§ WORK INSTRUCTIONS
Below are some records. Quote exactly the lines from the one that contains "text-decoration: none ->" through the last, both included, and leave out the pictures.

━━ EXTRACTED INFORMATION

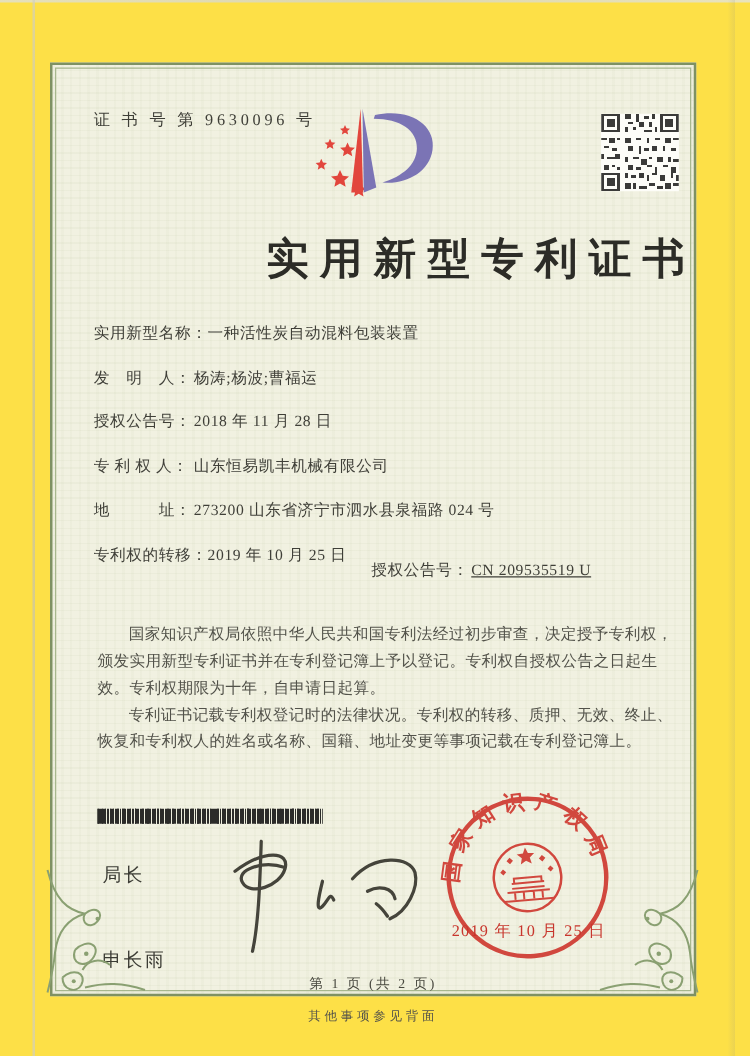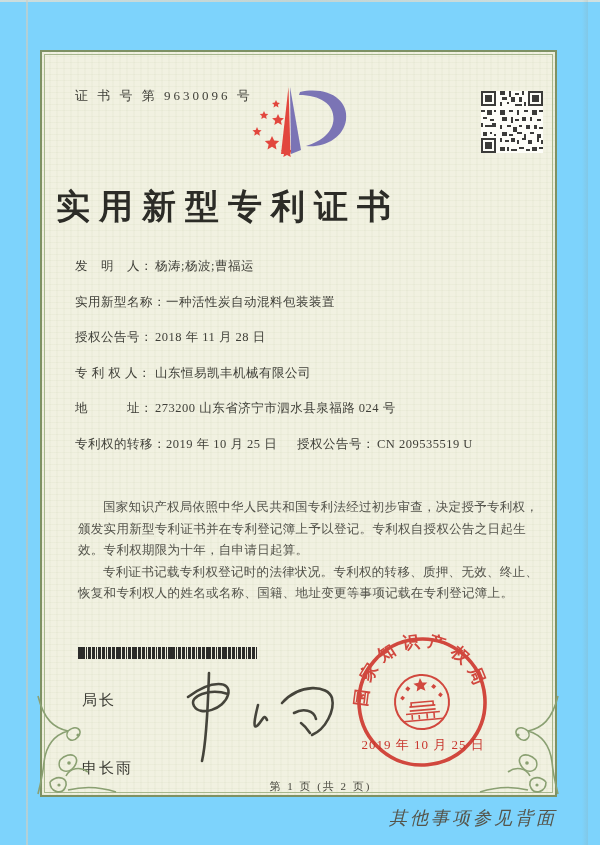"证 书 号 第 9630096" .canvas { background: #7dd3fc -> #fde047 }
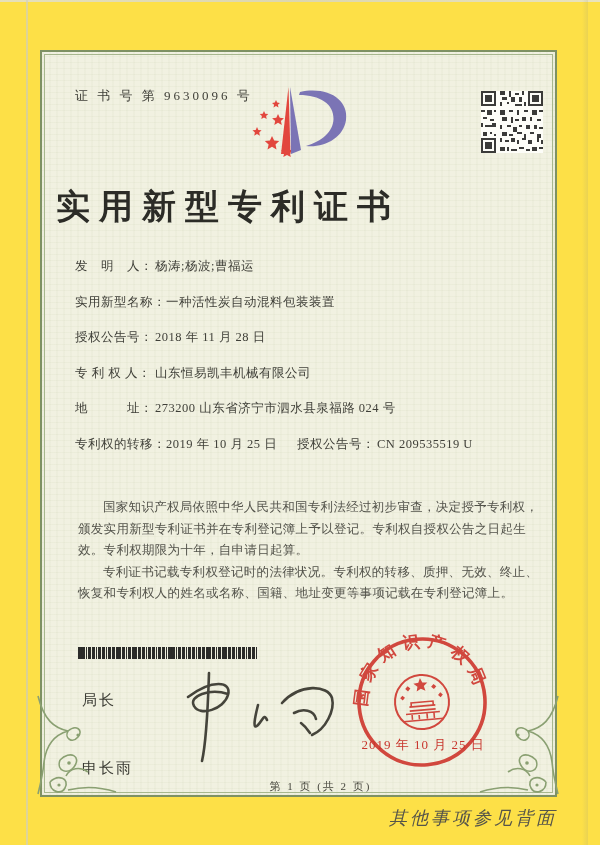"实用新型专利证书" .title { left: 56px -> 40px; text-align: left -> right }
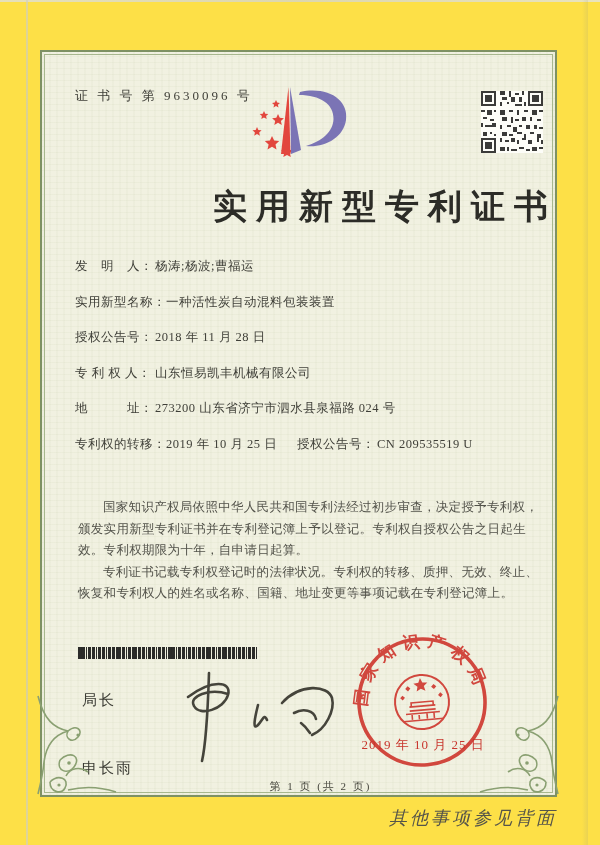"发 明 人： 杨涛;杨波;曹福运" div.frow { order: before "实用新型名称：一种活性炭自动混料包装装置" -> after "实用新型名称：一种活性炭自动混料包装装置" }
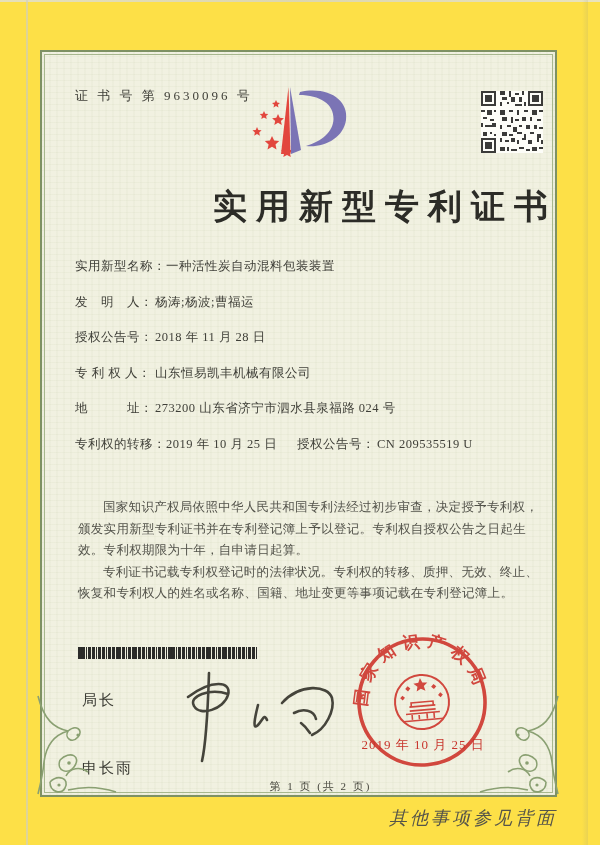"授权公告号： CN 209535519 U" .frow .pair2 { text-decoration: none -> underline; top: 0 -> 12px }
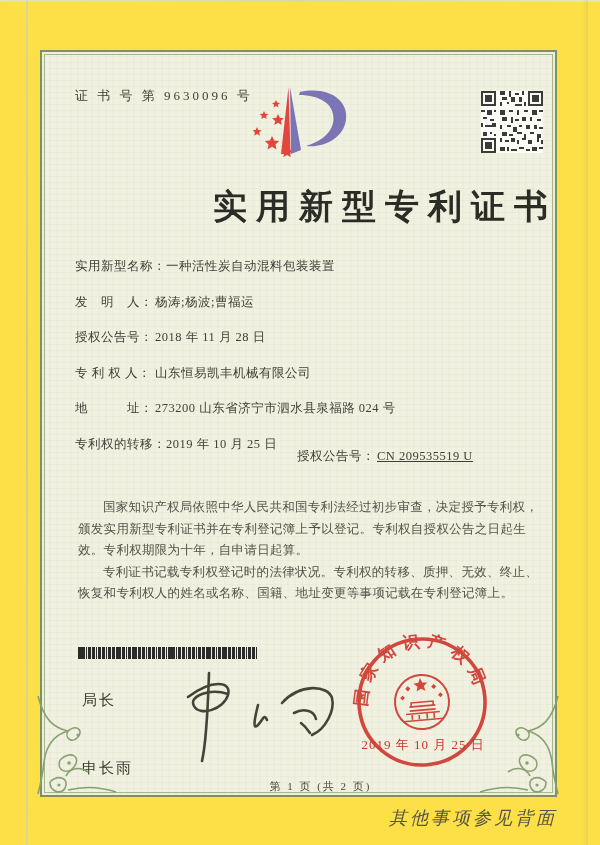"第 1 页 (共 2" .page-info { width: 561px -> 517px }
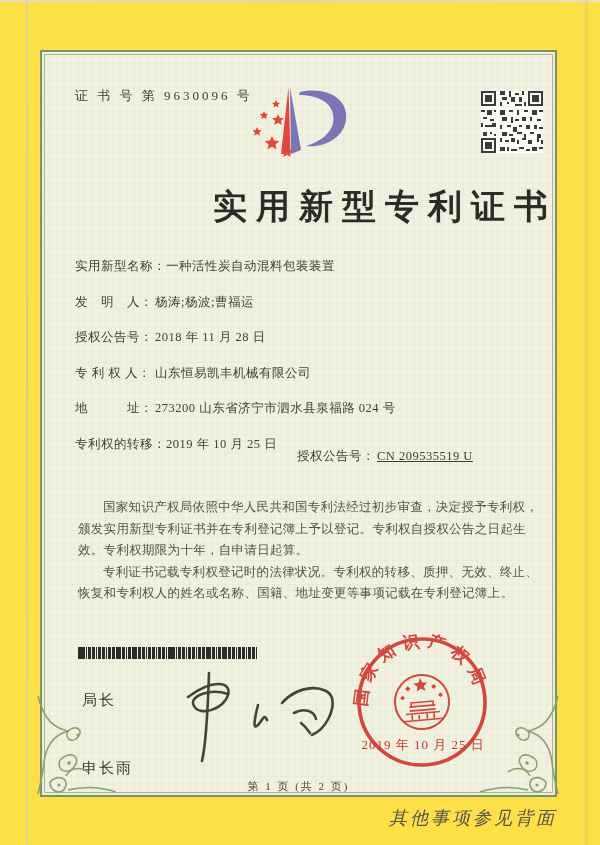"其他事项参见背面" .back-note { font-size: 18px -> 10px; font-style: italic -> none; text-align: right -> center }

━━━━

§ ANSWER SECTION
"授权公告号： CN 209535519 U" .frow .pair2 { text-decoration: none -> underline; top: 0 -> 12px }
"第 1 页 (共 2" .page-info { width: 561px -> 517px }
"其他事项参见背面" .back-note { font-size: 18px -> 10px; font-style: italic -> none; text-align: right -> center }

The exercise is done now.